[Opening SUPPLIED DATA section]

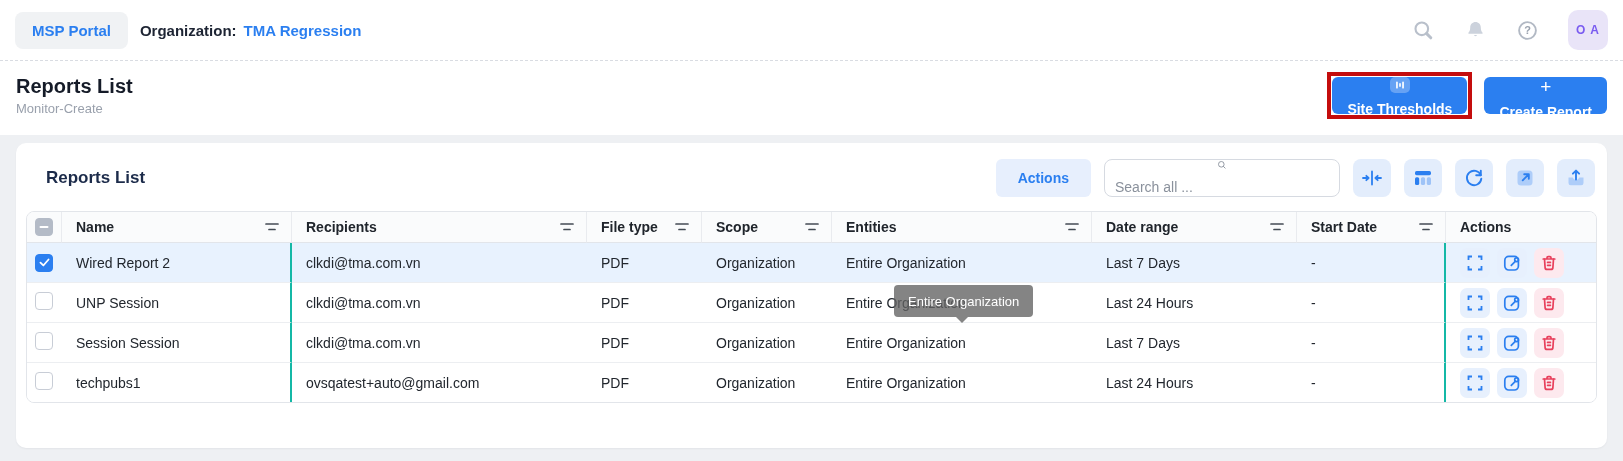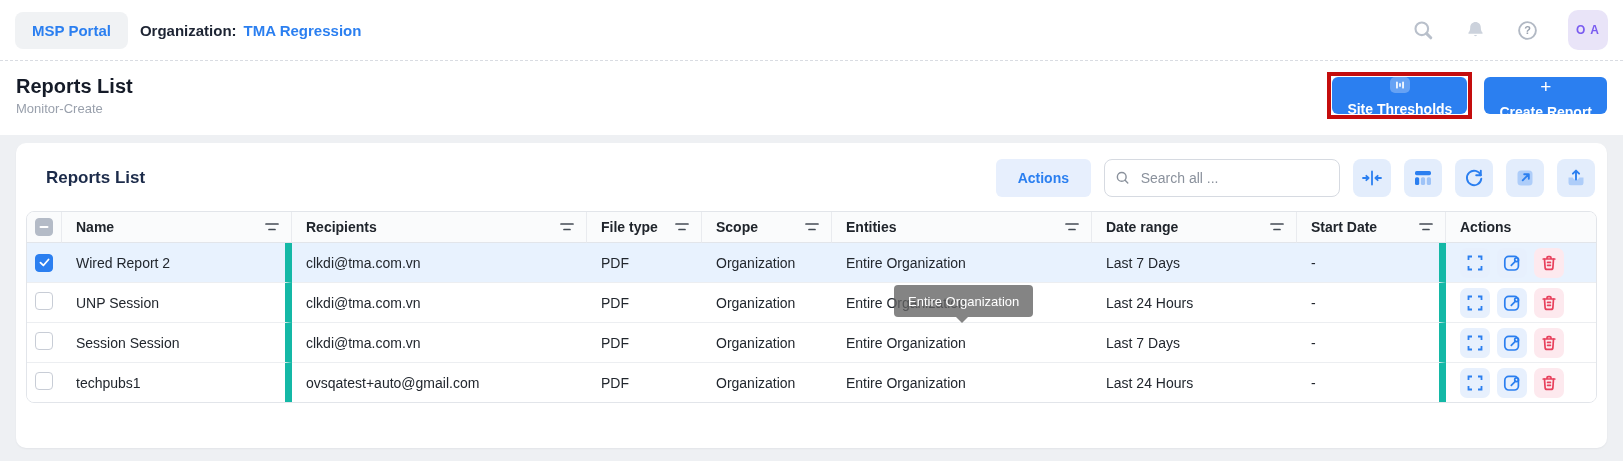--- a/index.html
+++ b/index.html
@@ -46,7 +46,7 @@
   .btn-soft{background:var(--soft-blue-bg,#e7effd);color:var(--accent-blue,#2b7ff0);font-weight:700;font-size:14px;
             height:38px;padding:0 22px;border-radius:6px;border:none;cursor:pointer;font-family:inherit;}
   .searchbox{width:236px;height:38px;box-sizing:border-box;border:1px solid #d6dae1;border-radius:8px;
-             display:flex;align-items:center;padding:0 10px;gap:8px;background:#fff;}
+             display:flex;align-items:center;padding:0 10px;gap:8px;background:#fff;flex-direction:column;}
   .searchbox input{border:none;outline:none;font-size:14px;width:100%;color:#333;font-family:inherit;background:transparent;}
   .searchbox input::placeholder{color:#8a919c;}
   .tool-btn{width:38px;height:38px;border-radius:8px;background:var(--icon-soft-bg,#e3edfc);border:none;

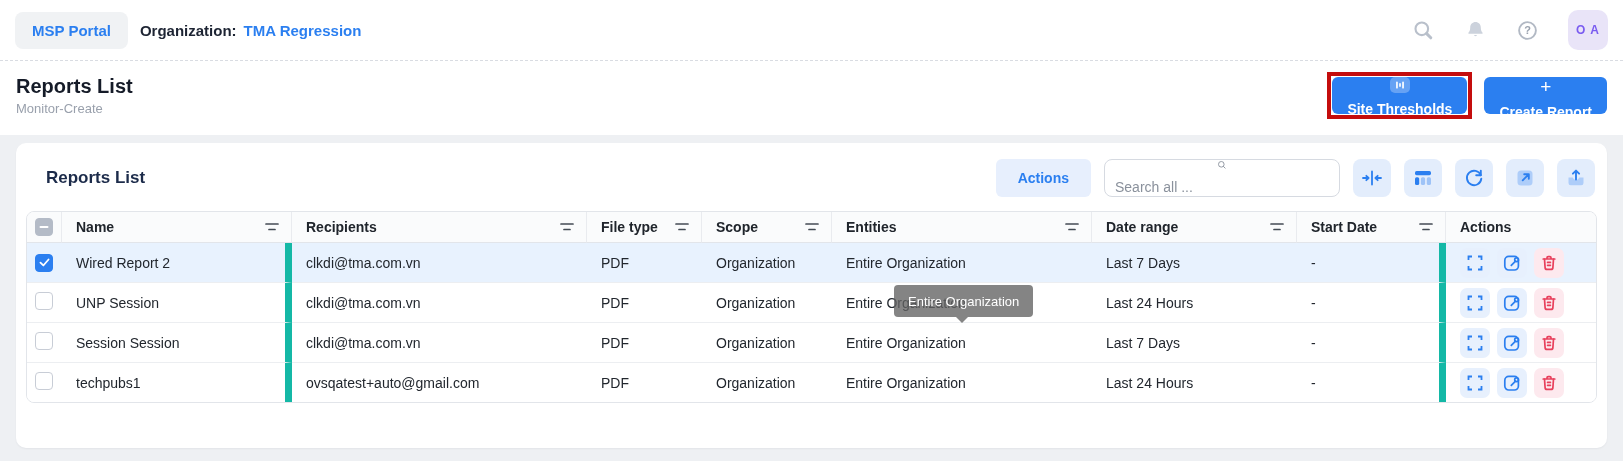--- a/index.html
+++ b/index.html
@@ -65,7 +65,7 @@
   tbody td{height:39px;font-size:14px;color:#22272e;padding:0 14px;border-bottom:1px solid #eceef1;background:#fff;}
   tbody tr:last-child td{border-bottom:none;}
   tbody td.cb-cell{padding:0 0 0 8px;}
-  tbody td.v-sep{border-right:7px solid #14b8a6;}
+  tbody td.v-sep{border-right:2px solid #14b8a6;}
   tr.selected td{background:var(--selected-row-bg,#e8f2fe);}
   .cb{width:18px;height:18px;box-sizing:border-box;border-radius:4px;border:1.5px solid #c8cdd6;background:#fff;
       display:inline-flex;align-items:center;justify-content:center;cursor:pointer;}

[Closing SUPPLIED DATA section]

Transcribe each entry above character for character, omitting pictures.

§ **YOUR RESPONSE**
--- a/index.html
+++ b/index.html
@@ -46,7 +46,7 @@
   .btn-soft{background:var(--soft-blue-bg,#e7effd);color:var(--accent-blue,#2b7ff0);font-weight:700;font-size:14px;
             height:38px;padding:0 22px;border-radius:6px;border:none;cursor:pointer;font-family:inherit;}
   .searchbox{width:236px;height:38px;box-sizing:border-box;border:1px solid #d6dae1;border-radius:8px;
-             display:flex;align-items:center;padding:0 10px;gap:8px;background:#fff;}
+             display:flex;align-items:center;padding:0 10px;gap:8px;background:#fff;flex-direction:column;}
   .searchbox input{border:none;outline:none;font-size:14px;width:100%;color:#333;font-family:inherit;background:transparent;}
   .searchbox input::placeholder{color:#8a919c;}
   .tool-btn{width:38px;height:38px;border-radius:8px;background:var(--icon-soft-bg,#e3edfc);border:none;

--- a/index.html
+++ b/index.html
@@ -65,7 +65,7 @@
   tbody td{height:39px;font-size:14px;color:#22272e;padding:0 14px;border-bottom:1px solid #eceef1;background:#fff;}
   tbody tr:last-child td{border-bottom:none;}
   tbody td.cb-cell{padding:0 0 0 8px;}
-  tbody td.v-sep{border-right:7px solid #14b8a6;}
+  tbody td.v-sep{border-right:2px solid #14b8a6;}
   tr.selected td{background:var(--selected-row-bg,#e8f2fe);}
   .cb{width:18px;height:18px;box-sizing:border-box;border-radius:4px;border:1.5px solid #c8cdd6;background:#fff;
       display:inline-flex;align-items:center;justify-content:center;cursor:pointer;}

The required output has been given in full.